## Extracted data
=== Begin Enclosure ===

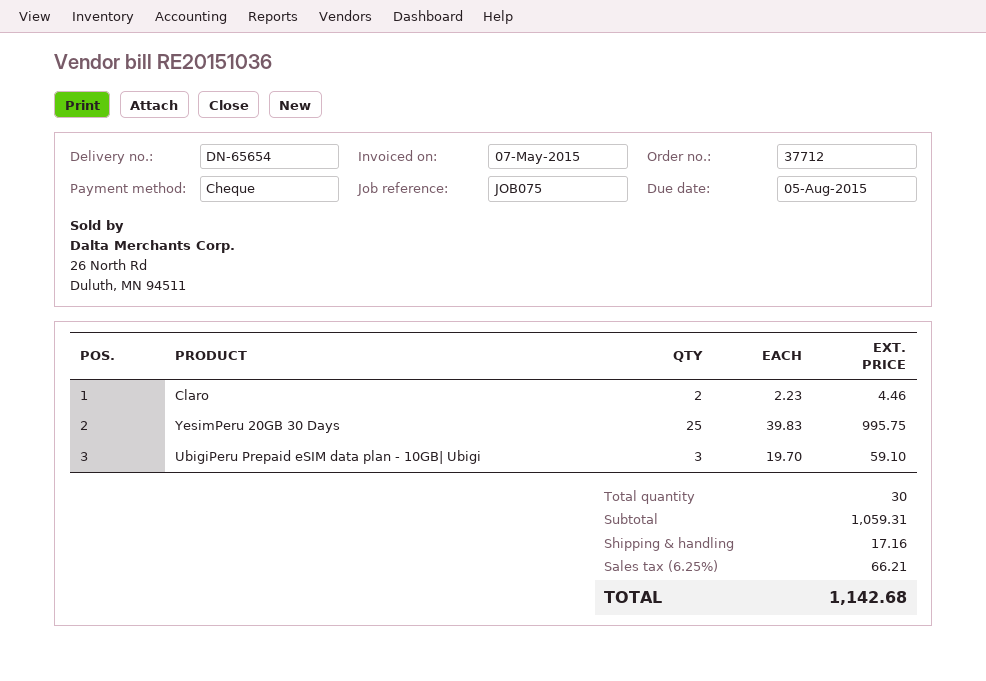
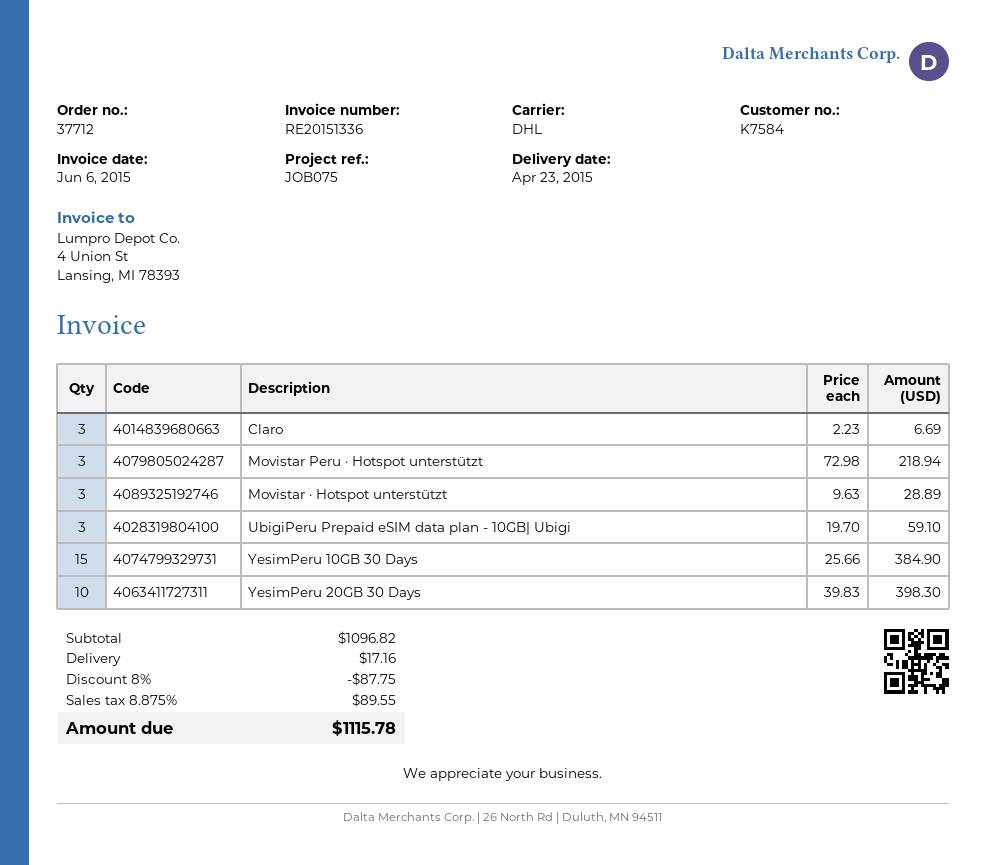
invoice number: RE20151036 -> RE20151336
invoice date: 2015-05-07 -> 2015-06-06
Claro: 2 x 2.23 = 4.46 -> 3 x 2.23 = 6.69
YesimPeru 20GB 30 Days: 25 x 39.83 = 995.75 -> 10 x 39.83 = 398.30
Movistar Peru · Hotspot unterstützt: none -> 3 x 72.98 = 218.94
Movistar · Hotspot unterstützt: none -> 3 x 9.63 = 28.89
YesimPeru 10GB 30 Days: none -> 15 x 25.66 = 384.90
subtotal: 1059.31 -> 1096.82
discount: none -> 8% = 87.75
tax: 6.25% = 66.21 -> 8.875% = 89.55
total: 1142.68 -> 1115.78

=== End Enclosure ===

## Instructions to follow
Please set the records down again exactly as written. The pictures should not be included.

## Task solution
invoice number: RE20151036 -> RE20151336
invoice date: 2015-05-07 -> 2015-06-06
Claro: 2 x 2.23 = 4.46 -> 3 x 2.23 = 6.69
YesimPeru 20GB 30 Days: 25 x 39.83 = 995.75 -> 10 x 39.83 = 398.30
Movistar Peru · Hotspot unterstützt: none -> 3 x 72.98 = 218.94
Movistar · Hotspot unterstützt: none -> 3 x 9.63 = 28.89
YesimPeru 10GB 30 Days: none -> 15 x 25.66 = 384.90
subtotal: 1059.31 -> 1096.82
discount: none -> 8% = 87.75
tax: 6.25% = 66.21 -> 8.875% = 89.55
total: 1142.68 -> 1115.78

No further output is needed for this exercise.